Но он не слушал меня.
— Нельзя дать ему уйти, — бормотал он. — Я должен…
В телефонной трубке раздался щелчок, уверенный голос сказал:
— Полиция!
Я облегченно вздохнула. Пока я говорила адрес, Эбнер успел открыть дверь подвала. Я в ужасе закричала.
Но в черном проеме двери все было тихо. Луч фонарика Эбнера шарил по земляному полу. Мусор, старый портфель — разодранный, с вывернутым содержимым, скелет в обрывках одежды и… неподвижно лежащее тело.
Заглядывая из-за спины Эбнера, я сверлила его глазами.
— Вы думаете, он мертв? — дрожащим голосом спросила я.
— Нет — кажется, дышит, — Эбнер посветил в лицо лежащего человека. — Без сознания, — удовлетворенно констатировал он. — Поделом ему, будет знать, как с нами связываться, верно, Лиз? Какую бы игру он ни затевал, теперь она окончена. Попался, голубчик.
Он, наверное, ждал, что я как-то выражу свое согласие, но я не могла говорить. Я смотрела на застывшее лицо в желтом свете фонарика. Никогда прежде я не встречала садовника Эбнера, но этот человек был мне знаком. Я определенно видела его раньше. Совсем в другом месте.
Человек, набросившийся на меня, был Уилс Раис.
— Я… я ничего не понимаю, — чуть слышно проговорила я. — Это же… Уилс Раис. Как?.. Почему?..
Эбнер бросил на меня испытующий взгляд.
— Ты его знаешь?
Я кивнула.
— Он пишет заметки о новостях филателии для «Пера», — ответила я.
— Что? — Эбнер ошарашенно заморгал глазами.
В моей голове мысли завертелись бешеным хороводом. Когда я в последний раз видела Уилса? В библиотеке «Пера». Мы обсуждали статью Элмо, а он слушал с явным неодобрением. Чего ради ему понадобилось являться в дом Эбнера, прикидываться садовником? Чего ради делать подкоп в подвал?
Послышался настойчивый звонок в дверь. Полиция!
Положив фонарик, Эбнер заковылял к лестнице.

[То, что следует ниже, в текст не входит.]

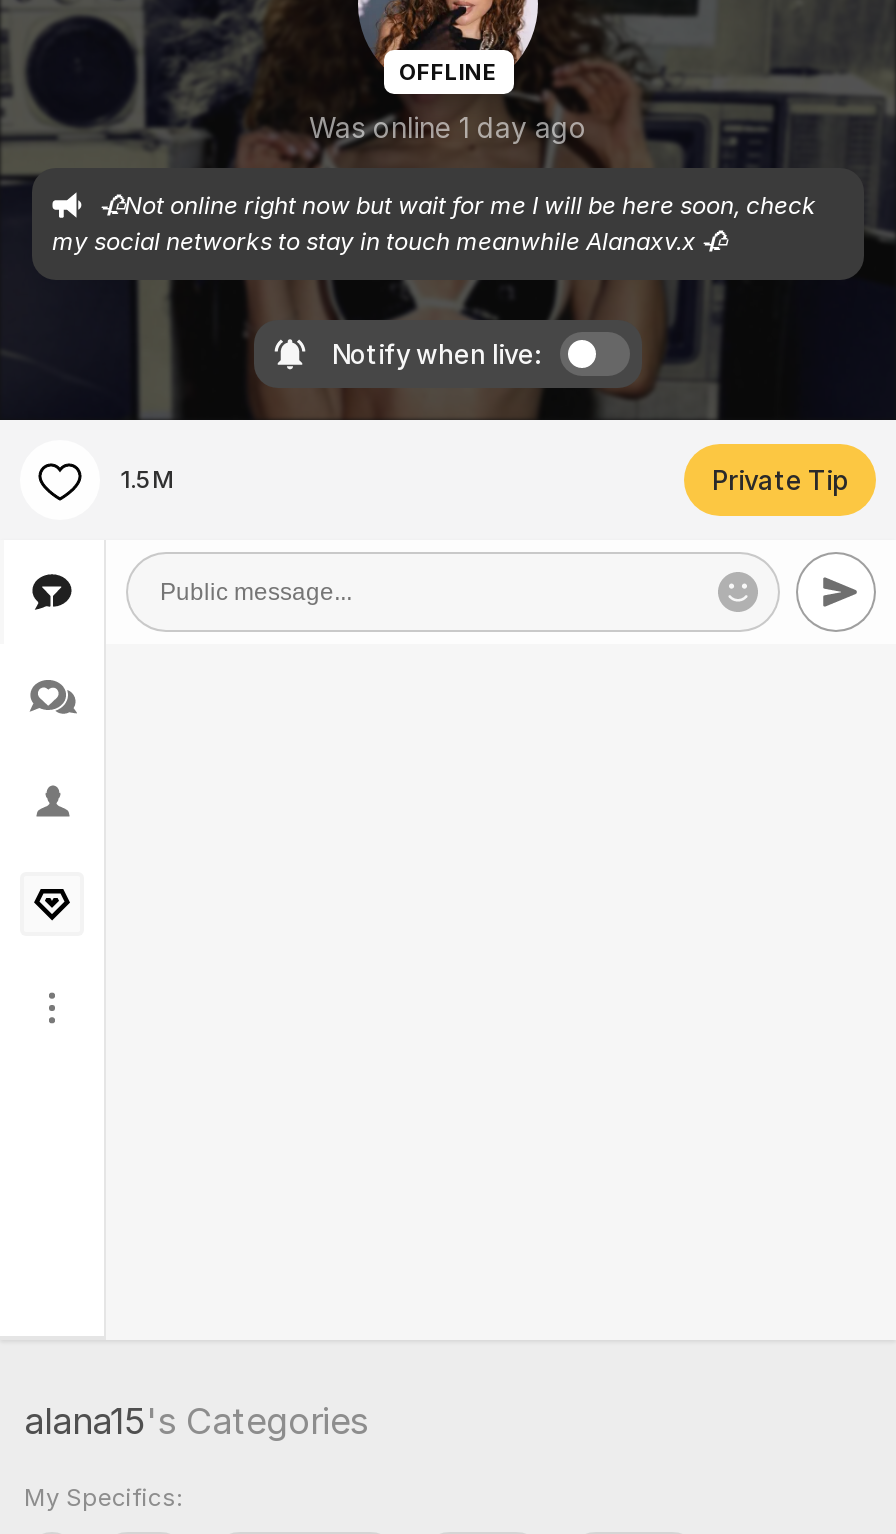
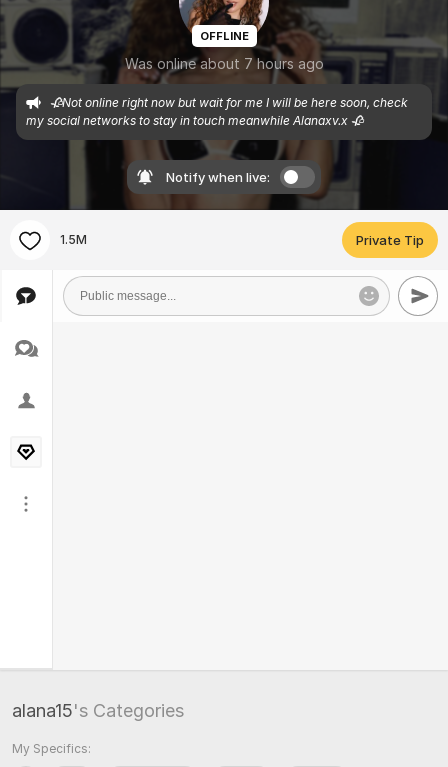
- Was online 1 day ago
+ Was online about 7 hours ago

Я снова заглянула в подвал. Там лежало два человеческих тела — одно живое, другое уже давно мертвое. Что собирался сделать здесь Уилс Раис? Что могло толкнуть его на такой риск? Набросился на Эбнера… Наверное, и случай с Элмо — тоже его рук дело, догадалась я. Чтобы помешать нам раньше времени открыть подвал. Что представляло для него такую огромную ценность, ради которой стоило подвергать себя опасности?
Только одно.
То же самое, что представляло наибольшую ценность для Тилберри Оттерса.
Марки.
Слова Элмо всплыли в моей памяти: «…никто бы не подумал, что его интересовало что-то еще, кроме его коллекции… Я читал кое-что из его обзоров… Оттерс писал больше о своих собственных марках, чем о чужих… „Мои экземпляры первых бразильских марок“… „Моя бесценная „Пенни Блэк“…“
Так он говорил о Тилберри Оттерсе. Тилберри Оттерс — „милый, старый джентльмен“ Моны Снагг. Тот самый друг, что одолжил ей деньги, чтобы она могла уехать от жестокого мужа. Человек, бесследно исчезнувший много лет назад. Человек, владевший ценнейшей коллекцией марок.
Послышалось шарканье Эбнера по лестнице, затем тяжелые шаги еще двух пар ног.
— Эбнер, — окликнула я его, когда он появился в кабинете в сопровождении двух полицейских и Санни — вид у нее был совершенно ошеломленный. — Эбнер, вы что-нибудь понимаете в марках?